Earlier this year, a friend recommended this series of essays on Africa to my husband and me. We both loved them and have subsequently loaned the book to other friends as well. I often find most writing on Africa overly sentimental or unbearably depressing, whereas Kapuscinski - a Polish journalist who has covered Africa since 1957 - strikes a nice balance between the two. The book gave me a feel for the country that nothing else I've written ever has. I highly suggest it.

*For the Person Who Needs To Know Why
The Big Short: Inside the Doomsday Machine

Yes, we all know a recession exists. And we all know that credit default swaps have something to do with it. But for most of us, a large fog surrounds those two statements. Micheal Lewis's The Big Short: Inside the Doomsday Machine explains the mortgage crisis in layman's terms. The book may make you tear your hair out in frustration over what occurred, but it does a great job explaining HOW it occurred.

*For the Mom
Life Among the Savages

Despite the fact that Jackson wrote this novel in the 1950s, it's amazing how much in common today's mothers have with Jackson's life (except we know longer smoke on the way to the delivery room). Jackson's antidotes about raising small children are funny and timeless. Several of her tales had me laughing out loud.

*For the Environmentalist
The Year of the Flood: A Novel

Atwood's no stranger to futuristic fiction (The Handmaid's Tale (Everyman's Library) has become a modern-day classic) and in the last few years she's returned to creating imagined prospective societies Oryx and Crake and, its more recently published companion novel, The Year of the Flood.
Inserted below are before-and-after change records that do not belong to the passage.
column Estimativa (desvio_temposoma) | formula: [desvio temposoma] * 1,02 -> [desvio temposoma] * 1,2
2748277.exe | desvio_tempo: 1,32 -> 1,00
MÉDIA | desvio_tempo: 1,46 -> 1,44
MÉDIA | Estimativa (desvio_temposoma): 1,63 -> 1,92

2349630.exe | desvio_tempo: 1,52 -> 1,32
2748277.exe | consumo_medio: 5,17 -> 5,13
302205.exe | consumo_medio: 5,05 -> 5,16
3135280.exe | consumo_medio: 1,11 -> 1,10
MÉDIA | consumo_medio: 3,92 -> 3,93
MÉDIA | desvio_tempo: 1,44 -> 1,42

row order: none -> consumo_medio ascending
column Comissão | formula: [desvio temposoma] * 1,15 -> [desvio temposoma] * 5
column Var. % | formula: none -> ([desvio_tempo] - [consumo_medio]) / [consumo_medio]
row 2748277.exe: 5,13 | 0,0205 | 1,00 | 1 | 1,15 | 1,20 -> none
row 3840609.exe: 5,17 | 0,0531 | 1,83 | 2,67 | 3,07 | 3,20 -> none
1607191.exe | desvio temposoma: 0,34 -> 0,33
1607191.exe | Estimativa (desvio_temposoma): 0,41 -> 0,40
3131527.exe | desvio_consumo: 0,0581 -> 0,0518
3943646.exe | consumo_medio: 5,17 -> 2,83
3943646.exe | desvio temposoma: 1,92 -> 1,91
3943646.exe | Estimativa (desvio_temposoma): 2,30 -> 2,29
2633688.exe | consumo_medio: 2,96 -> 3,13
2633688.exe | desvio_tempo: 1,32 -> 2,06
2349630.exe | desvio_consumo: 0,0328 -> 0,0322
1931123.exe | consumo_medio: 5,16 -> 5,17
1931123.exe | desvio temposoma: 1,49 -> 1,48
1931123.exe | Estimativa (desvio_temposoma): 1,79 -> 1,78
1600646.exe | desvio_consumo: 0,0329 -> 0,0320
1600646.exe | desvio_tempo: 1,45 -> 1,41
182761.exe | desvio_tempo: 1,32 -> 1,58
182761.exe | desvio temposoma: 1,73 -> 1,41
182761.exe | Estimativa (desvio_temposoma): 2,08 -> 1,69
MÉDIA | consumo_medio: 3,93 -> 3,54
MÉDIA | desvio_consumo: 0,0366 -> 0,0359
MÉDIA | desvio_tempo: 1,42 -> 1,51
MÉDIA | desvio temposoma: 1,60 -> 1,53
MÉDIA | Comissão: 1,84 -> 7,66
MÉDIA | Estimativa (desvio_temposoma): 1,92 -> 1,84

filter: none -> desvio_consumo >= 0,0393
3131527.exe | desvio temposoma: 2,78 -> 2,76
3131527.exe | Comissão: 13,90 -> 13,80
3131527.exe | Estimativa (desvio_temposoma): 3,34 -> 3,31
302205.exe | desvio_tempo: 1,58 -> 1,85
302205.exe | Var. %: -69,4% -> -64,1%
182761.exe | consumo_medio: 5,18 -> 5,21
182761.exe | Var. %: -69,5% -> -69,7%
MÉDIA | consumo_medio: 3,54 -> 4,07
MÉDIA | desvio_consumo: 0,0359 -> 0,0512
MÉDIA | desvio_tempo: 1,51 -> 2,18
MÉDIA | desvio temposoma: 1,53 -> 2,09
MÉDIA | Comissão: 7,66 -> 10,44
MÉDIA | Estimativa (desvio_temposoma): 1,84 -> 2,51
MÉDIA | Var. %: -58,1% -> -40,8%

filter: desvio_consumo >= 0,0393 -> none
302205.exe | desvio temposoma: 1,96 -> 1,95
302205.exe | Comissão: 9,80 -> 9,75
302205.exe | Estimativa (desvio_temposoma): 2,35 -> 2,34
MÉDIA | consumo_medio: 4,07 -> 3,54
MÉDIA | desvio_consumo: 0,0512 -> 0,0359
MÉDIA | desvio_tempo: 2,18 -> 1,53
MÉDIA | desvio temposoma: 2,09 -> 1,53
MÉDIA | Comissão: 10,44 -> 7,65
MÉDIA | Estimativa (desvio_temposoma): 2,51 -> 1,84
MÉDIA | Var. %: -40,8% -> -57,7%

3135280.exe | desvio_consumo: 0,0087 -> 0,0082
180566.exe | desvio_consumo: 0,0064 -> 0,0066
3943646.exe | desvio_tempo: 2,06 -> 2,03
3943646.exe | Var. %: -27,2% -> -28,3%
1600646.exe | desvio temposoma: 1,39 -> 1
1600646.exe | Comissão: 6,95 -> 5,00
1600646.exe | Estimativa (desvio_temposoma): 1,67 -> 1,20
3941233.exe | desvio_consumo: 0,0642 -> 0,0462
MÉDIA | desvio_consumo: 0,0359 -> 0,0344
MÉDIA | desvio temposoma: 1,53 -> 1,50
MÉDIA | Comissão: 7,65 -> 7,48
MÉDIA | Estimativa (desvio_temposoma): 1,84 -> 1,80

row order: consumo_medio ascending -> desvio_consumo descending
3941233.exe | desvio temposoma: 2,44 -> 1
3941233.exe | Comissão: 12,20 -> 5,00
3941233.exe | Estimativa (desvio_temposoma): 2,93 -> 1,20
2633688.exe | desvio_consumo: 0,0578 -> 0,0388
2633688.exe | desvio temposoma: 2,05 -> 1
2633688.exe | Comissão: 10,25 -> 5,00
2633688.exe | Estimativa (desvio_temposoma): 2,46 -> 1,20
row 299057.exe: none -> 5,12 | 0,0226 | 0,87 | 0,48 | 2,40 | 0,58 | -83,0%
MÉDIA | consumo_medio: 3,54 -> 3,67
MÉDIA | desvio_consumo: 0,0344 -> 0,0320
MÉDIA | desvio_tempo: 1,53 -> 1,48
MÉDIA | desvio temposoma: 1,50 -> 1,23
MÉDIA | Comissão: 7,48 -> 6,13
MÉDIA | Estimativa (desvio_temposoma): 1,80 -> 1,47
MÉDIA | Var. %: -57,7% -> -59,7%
I found this book an easy read (though snarky) based on an underlying message of environmental woes and corporate greed. Sure to make every environmentalist say "of course, of course."

*For the Foodie
Tender at the Bone: Growing Up at the Table (Random House Reader's Circle)
In this book, Ruth Reichl, the former editor and chief of Gourmet magazine, chronicles her memoirs through food. Reichl's stories are both funny and well-told. Plus, each chapter ends with a recipe. A great read.

*For the Bookclubber
The Help

I've noticed that most bookclubs tend to read the same books. Though I'm not sure why this occurs, if one "bookclub" must-read exists for 2010, it is surely Kathryn Stockett's The Help. The fictional novel centers on the interactions between white women and the hired black "help" in 1960s Mississippi. It's an incredibly easy read (I couldn't put it down) and it really does make you think about racial relations then and now. And how we treat people in general.

*For the Comic
Holidays on Ice: Stories

I haven't read that much Sedaris and I've been told that this is not his best work. Still, I think it's worth reading if only for the first essay, where Sedaris chronicles his experiences working as a Macy's Christmas Elf. It had me laughing out loud. Pee your pants funny.
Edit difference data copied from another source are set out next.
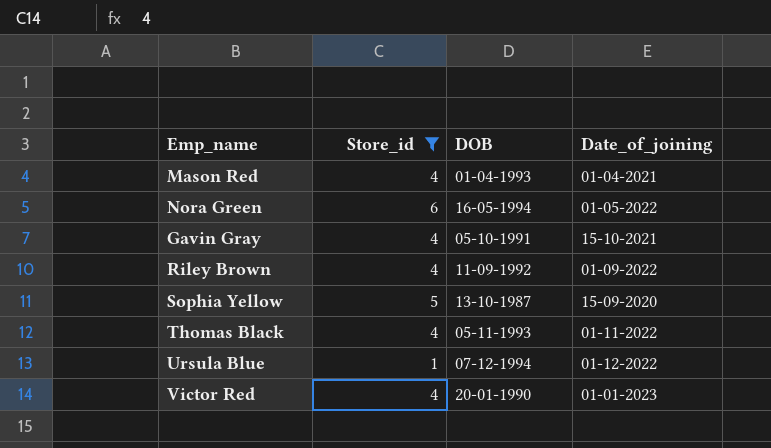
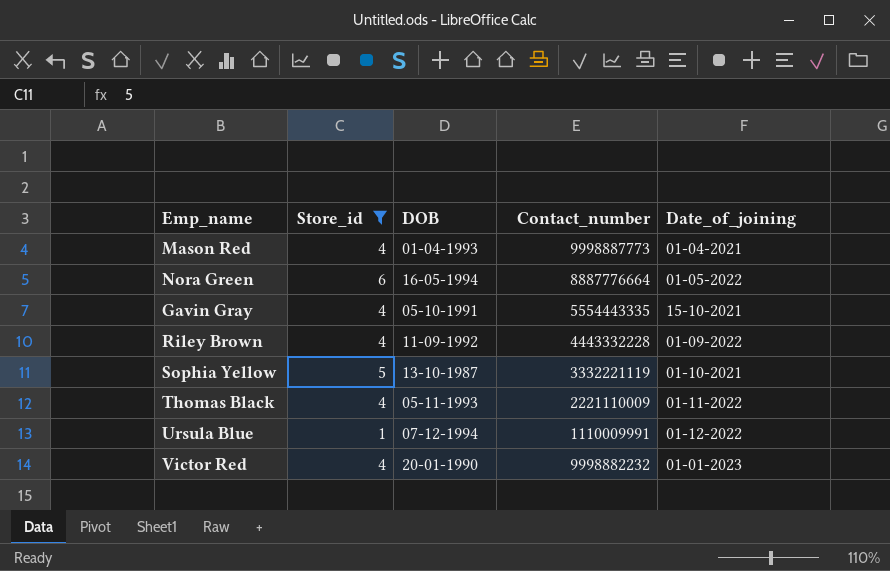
column Contact_number | position: none -> 4
Sophia Yellow | Date_of_joining: 15-09-2020 -> 01-10-2021

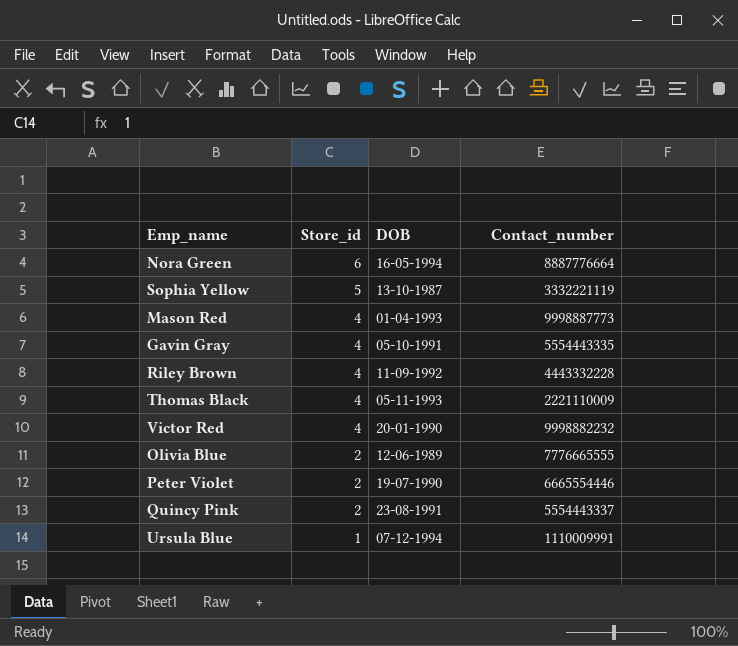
filter: Store_id != 2 -> none
row order: none -> Store_id descending
column Date_of_joining | position: 5 -> none

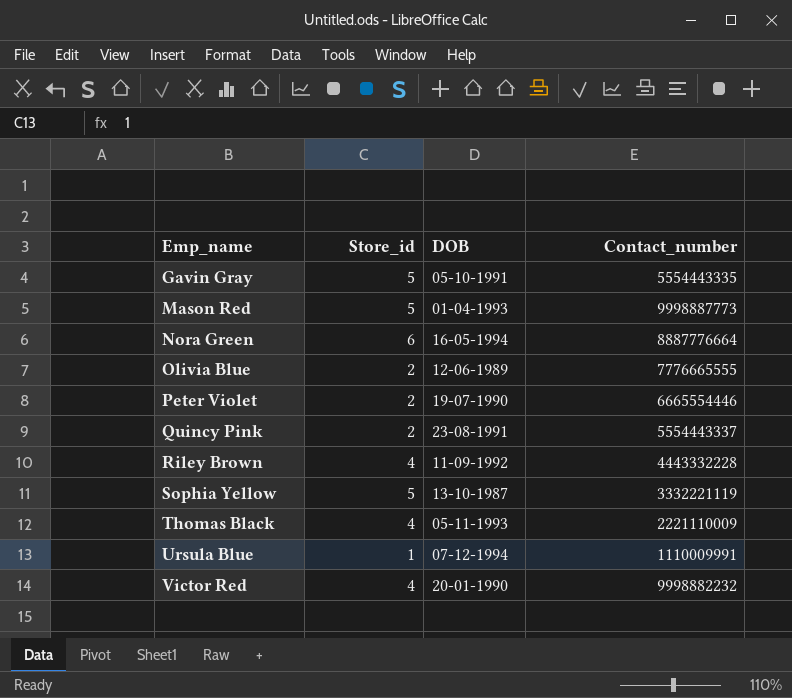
row order: Store_id descending -> Emp_name ascending
Gavin Gray | Store_id: 4 -> 5
Mason Red | Store_id: 4 -> 5

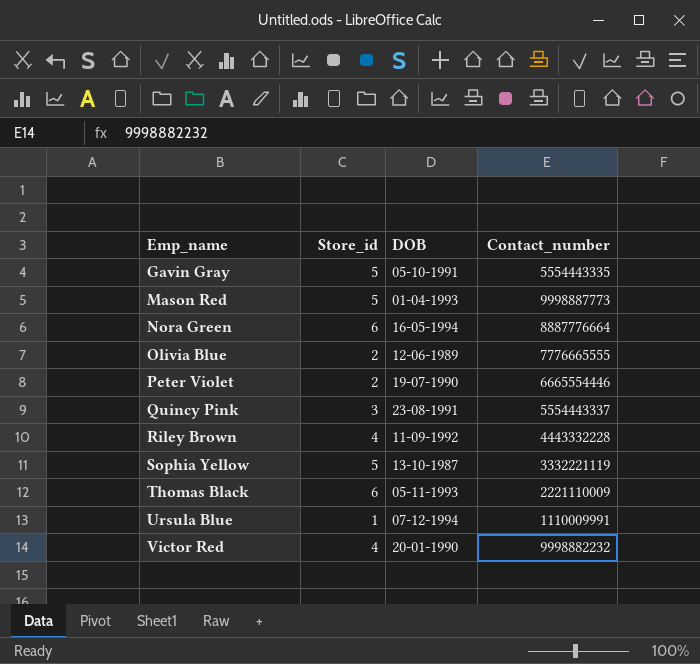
Quincy Pink | Store_id: 2 -> 3
Thomas Black | Store_id: 4 -> 6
*For the Creative Type (or the Person Who Hopes to Become the Creative Type)
365: A Daily Creativity Journal: Make Something Every Day and Change Your Life!
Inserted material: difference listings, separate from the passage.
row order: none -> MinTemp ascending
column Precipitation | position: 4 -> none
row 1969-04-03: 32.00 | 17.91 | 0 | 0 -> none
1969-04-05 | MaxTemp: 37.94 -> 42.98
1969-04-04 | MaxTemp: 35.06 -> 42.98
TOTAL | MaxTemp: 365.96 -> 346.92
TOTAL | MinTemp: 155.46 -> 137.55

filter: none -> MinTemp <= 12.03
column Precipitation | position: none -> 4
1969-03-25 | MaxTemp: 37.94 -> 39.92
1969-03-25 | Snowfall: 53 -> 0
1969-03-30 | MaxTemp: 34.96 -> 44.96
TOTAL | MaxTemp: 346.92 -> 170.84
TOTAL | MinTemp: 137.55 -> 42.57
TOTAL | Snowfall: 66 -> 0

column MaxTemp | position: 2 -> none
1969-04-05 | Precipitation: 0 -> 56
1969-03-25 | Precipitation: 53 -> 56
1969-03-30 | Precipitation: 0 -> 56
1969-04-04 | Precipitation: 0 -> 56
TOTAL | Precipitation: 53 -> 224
This journal looks amazing. Full of daily tasks to keep the artistic juices flowing, such as Day 26 "Make something portable (or that seems portable) that normally isn't" or Day 53 "Make something in which the sense of smell is the essential component."

For more suggestions, DesignSponge has a WONDERFUL book gift guide. Click here to check it out.


1 comment:

  1. Thanks for these suggestions! I must get Owen The Why Book - it sounds right up his reading alley. And the collection of essays on Africa sounds right up mine. Merry Xmas!